本命はテセラグラディウス(1番)だ。迷わない。直近3連勝、3着内率8割。2番人気で4.2倍、新聞に書いてある通りだ。こちらの帳面も最上位を出している。これは素直に認める。強い馬を強いと言う。それだけだ。
対抗はオンナユメラク(4番)。前売り6番人気、12倍。近走着順は9、3、5、1、2——直近2走が1着→2着と上昇中だ。3着内率6割、帳面は市場より2つ上の評価を出している。大崩れした9着の前に1着と2着を並べているこの馬が、6番人気に甘んじている。12倍は見逃せない。

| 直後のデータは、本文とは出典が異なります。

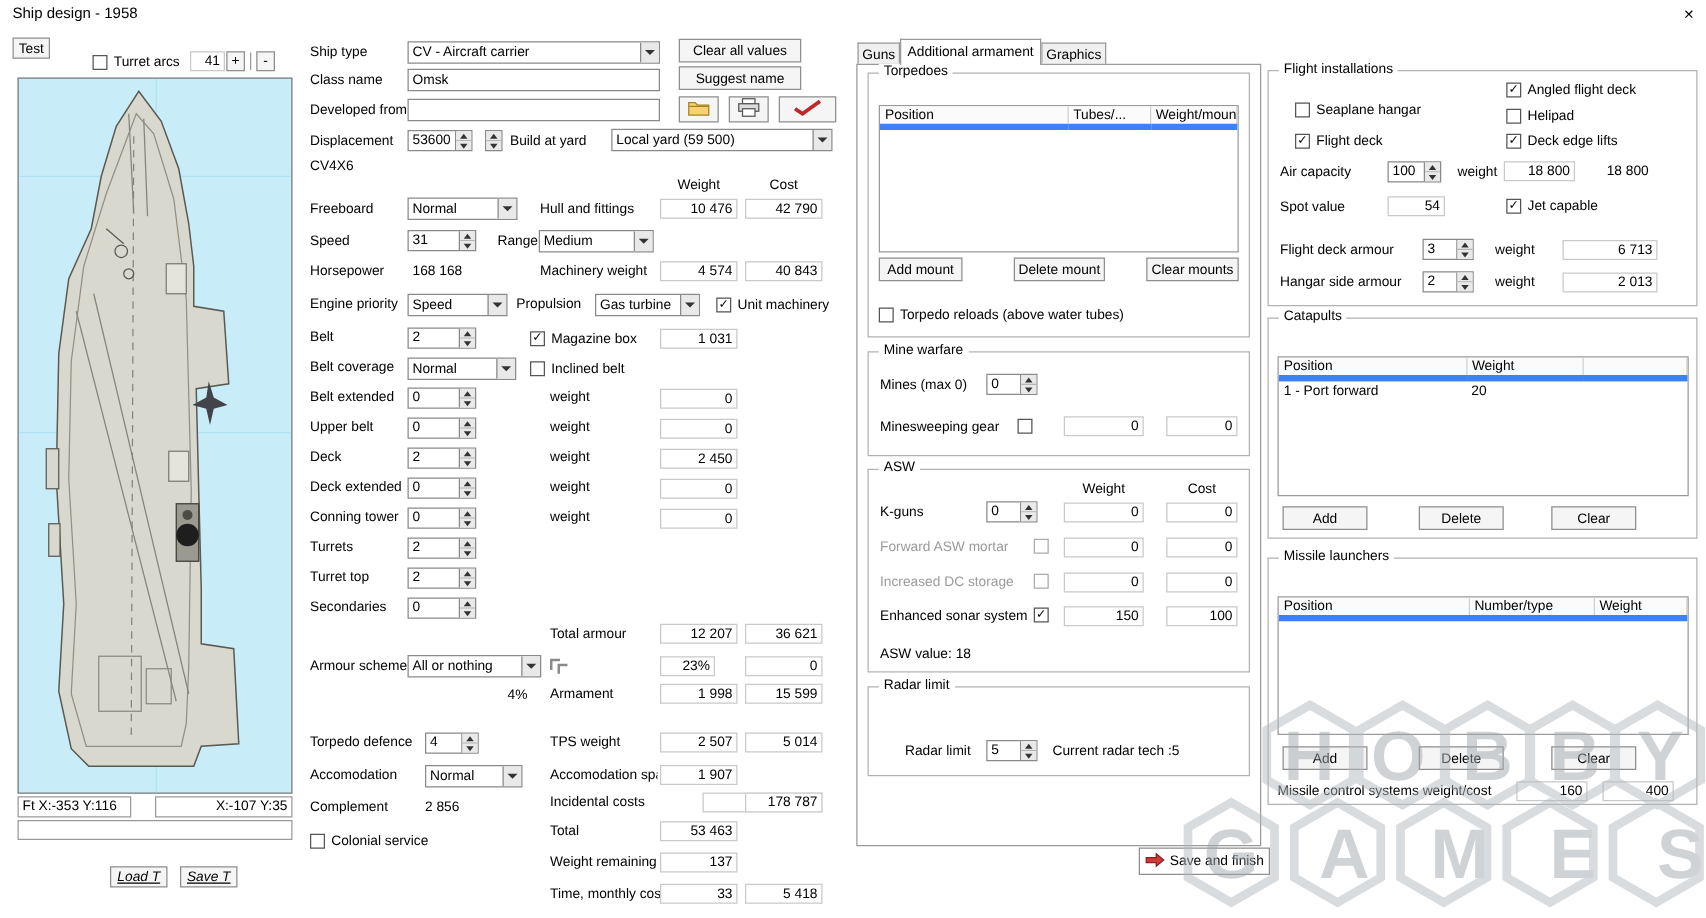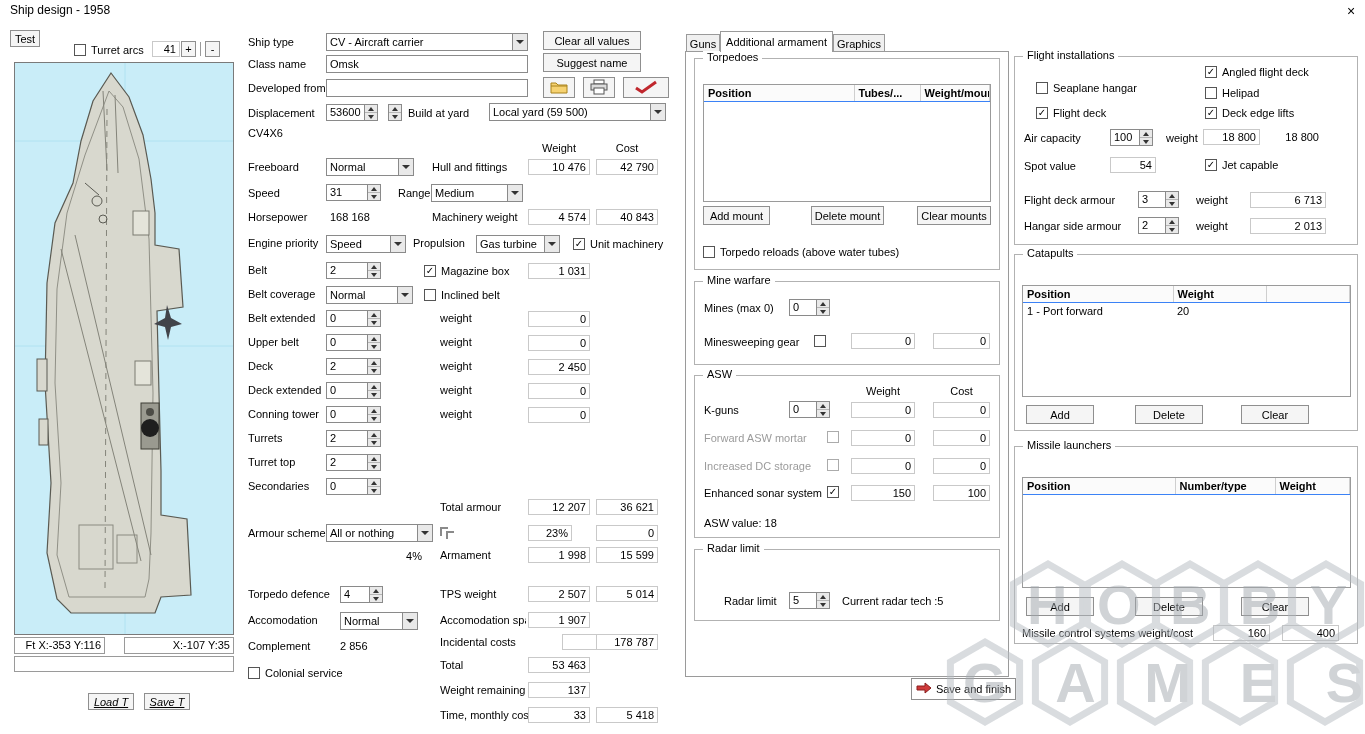--- a/index.html
+++ b/index.html
@@ -24,21 +24,21 @@
 .sd::after{content:"";width:0;height:0;border-left:3px solid transparent;border-right:3px solid transparent;border-top:4px solid #333}
 .cbrow{position:absolute;display:flex;align-items:flex-start;gap:5px;white-space:nowrap;line-height:13px}
 .cb{width:12px;height:12px;border:1px solid #555;background:#fff;display:inline-flex;align-items:center;justify-content:center;flex:0 0 12px;margin-top:0}
 .cb.checked::after{content:"✓";font-family:"DejaVu Sans",sans-serif;font-size:10px;font-weight:bold;line-height:10px}
 .dis{color:#9b9b9b}
 .dis .cb{border-color:#ababab}
 .grp{position:absolute;border:1px solid #b2b2b2}
 .grp-t{position:absolute;top:-8px;left:8px;background:#fff;padding:0 4px;line-height:13px;white-space:nowrap}
 .tbl{position:absolute;background:#fff;border:1px solid #9a9a9a;overflow:hidden}
 .tbl table{border-collapse:collapse;width:100%;table-layout:fixed;font-size:11px}
-.tbl th{font-weight:bold;text-align:left;padding:1px 4px;border-right:1px solid #cfcfcf;border-bottom:1px solid #3b82f6;background:#fbfbfb;height:16px;white-space:nowrap;overflow:hidden}
+.tbl th{font-weight:normal;text-align:left;padding:1px 4px;border-right:1px solid #cfcfcf;border-bottom:5px solid #3b82f6;background:#fbfbfb;height:16px;white-space:nowrap;overflow:hidden}
 .tbl td{padding:1px 4px;white-space:nowrap;overflow:hidden;line-height:14px}
 .tab{position:absolute;background:#f0f0f0;border:1px solid #9a9a9a;border-bottom:none;display:flex;align-items:center;justify-content:center;padding:0 6px;white-space:nowrap}
 .tab.active{background:#fff;z-index:3}
 .panel{position:absolute;border:1px solid #9a9a9a;background:#fff}
 .it{font-style:italic;text-decoration:underline}
 .vsep{position:absolute;width:0;border-left:1px solid #9a9a9a}
 .wm{position:absolute;left:915px;top:552px;opacity:.5;pointer-events:none}
 .shipview{position:absolute;left:14px;top:62px;width:220px;height:573px;border:1px solid #7a7a7a;background:#c9edf8}
 .titlebar{position:absolute;left:0;top:0;width:1365px;height:24px;background:#fff}
 .close{position:absolute;left:1338px;top:0;width:26px;height:22px;display:flex;align-items:center;justify-content:center;font-size:14px}
@@ -84,21 +84,21 @@
       <rect x="126" y="340" width="18" height="46" fill="#9a9a90" stroke="#3c3c34"></rect>
       <circle cx="135" cy="365" r="9" fill="#1e1e1e"></circle>
       <circle cx="135" cy="349" r="4" fill="#4c4c46"></circle>
       <path d="M152,242 l4,13 11,6 -11,3 -3,13 -3,-13 -11,-3 11,-6 z" fill="#42444a"></path>
       <circle cx="82" cy="138" r="5" fill="none" stroke="#5a5a52"></circle>
       <circle cx="88" cy="156" r="4" fill="none" stroke="#5a5a52"></circle>
       <line x1="70" y1="120" x2="84" y2="132" stroke="#5a5a52"></line>
     </svg>
   </div>
 
-  <div class="val" style="left:14px;top:637px;width:91px;height:17px;text-align:right;border-color:#9a9a9a">Ft X:-353 Y:116</div>
+  <div class="val" style="left:14px;top:637px;width:91px;height:17px;text-align:left;border-color:#9a9a9a">Ft X:-353 Y:116</div>
   <div class="val" style="left:124px;top:637px;width:110px;height:17px;text-align:right;border-color:#9a9a9a">X:-107 Y:35</div>
   <div class="val" style="left:14px;top:656px;width:220px;height:16px;border-color:#9a9a9a"></div>
   <div class="btn it" style="left:88px;top:693px;width:46px;height:17px">Load T</div>
   <div class="btn it" style="left:144px;top:693px;width:46px;height:17px">Save T</div>
 
   <div class="lbl" style="left:248px;top:36px">Ship type</div>
   <span class="dd" style="left:326px;top:33px;width:202px">
     <span class="ddv">CV - Aircraft carrier</span>
     <span class="ddb">
         <i class="car"></i>

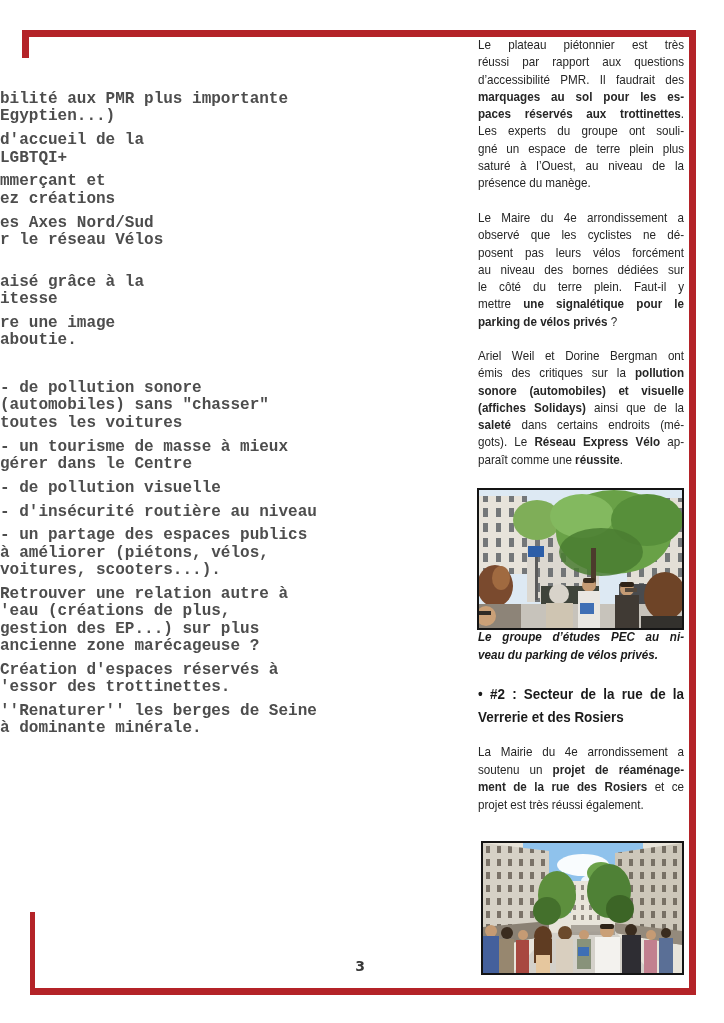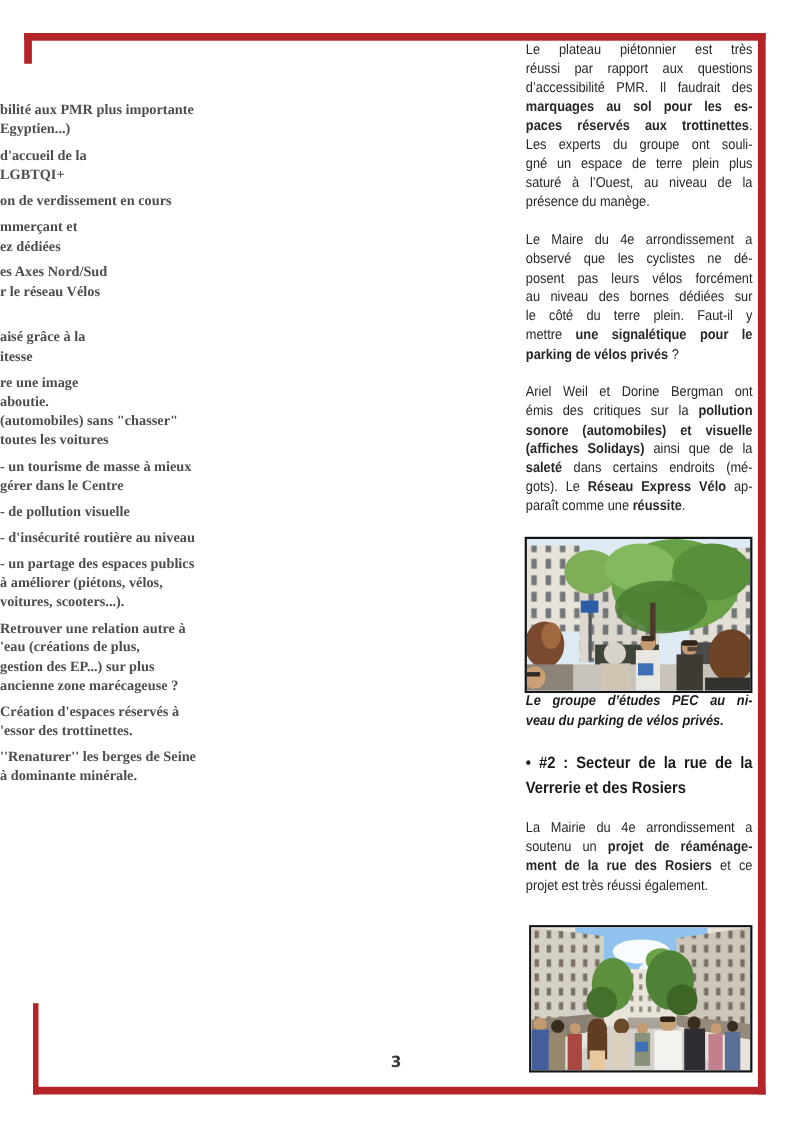--- a/index.html
+++ b/index.html
@@ -19,22 +19,22 @@
   .frame{position:absolute;background:var(--accent)}
   .frame-top{left:22px;top:30px;width:674px;height:7px}
   .frame-right{left:689px;top:30px;width:7px;height:965px}
   .frame-bottom{left:30px;top:988px;width:666px;height:7px}
   .frame-stub-tl{left:22px;top:30px;width:7px;height:28px}
   .frame-stub-bl{left:30px;top:912px;width:5px;height:83px}
 
   
   .leftcol{
     position:absolute;left:0;top:91px;width:470px;
-    font-family:Liberation Serif, serif;
-    font-weight:bold;font-size:13px;line-height:17.4px;
+    font-family:Liberation Mono, monospace;
+    font-weight:bold;font-size:16px;line-height:17.4px;
     color:var(--lefttext);
     white-space:nowrap;
   }
   .leftcol .tline{height:17.4px}
   .leftcol .g1{margin-top:6.4px}
   .leftcol .g2{margin-top:24.4px}
   .leftcol .g3{margin-top:30.4px}
 
   
   .rcol-para{
@@ -73,29 +73,29 @@
 <div class="frame frame-right"></div>
 <div class="frame frame-bottom"></div>
 <div class="frame frame-stub-tl"></div>
 <div class="frame frame-stub-bl"></div>
 
 <div class="leftcol">
     <div class="tline">bilité aux PMR plus importante</div>
     <div class="tline">Egyptien...)</div>
     <div class="tline g1">d'accueil de la</div>
     <div class="tline">LGBTQI+</div>
-    <div class="tline g1">on de verdissement en cours</div>
     <div class="tline g1">mmerçant et</div>
-    <div class="tline">ez dédiées</div>
+    <div class="tline">ez créations</div>
     <div class="tline g1">es Axes Nord/Sud</div>
     <div class="tline">r le réseau Vélos</div>
     <div class="tline g2">aisé grâce à la</div>
     <div class="tline">itesse</div>
     <div class="tline g1">re une image</div>
     <div class="tline">aboutie.</div>
+    <div class="tline g3">- de pollution sonore</div>
     <div class="tline">(automobiles) sans "chasser"</div>
     <div class="tline">toutes les voitures</div>
     <div class="tline g1">- un tourisme de masse à mieux</div>
     <div class="tline">gérer dans le Centre</div>
     <div class="tline g1">- de pollution visuelle</div>
     <div class="tline g1">- d'insécurité routière au niveau</div>
     <div class="tline g1">- un partage des espaces publics</div>
     <div class="tline">à améliorer (piétons, vélos,</div>
     <div class="tline">voitures, scooters...).</div>
     <div class="tline g1">Retrouver une relation autre à</div>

穴はアメリカンサンデー(8番)だ。12番人気、32倍。だが近走着順は11、5、1、3、2——直近3走が1着→3着→2着と右肩上がりだ。3着内率6割、帳面の評価は8番目と市場より4つ上になる。32倍の馬が3着内率6割を持ち、直近で上昇を続けている。市場の見方とこちらの見方にここまで筋が出ると、黙っていられなくなる。
▼堅実 テセラグラディウス複勝・オンナユメラク複勝(2点)。そこそこ当たるが配当は薄い。懐を守る層だ。
▼妙味 テセラグラディウス×アメリカンサンデーのワイド・テセラグラディウス×オンナユメラクのワイド(2点)。月に一度獲れれば御の字。当たれば二桁倍もある。
▼夢 三連複1-4-8(1点)。滅多に来ない。来た時だけ大きい。夢は百円で十分だ。
当たるとは請け合わない。儲かると言う予想家を信用するな。こちらが言えるのは帳面の裏に筋があることだけだ。乗るかは各自で決めろ。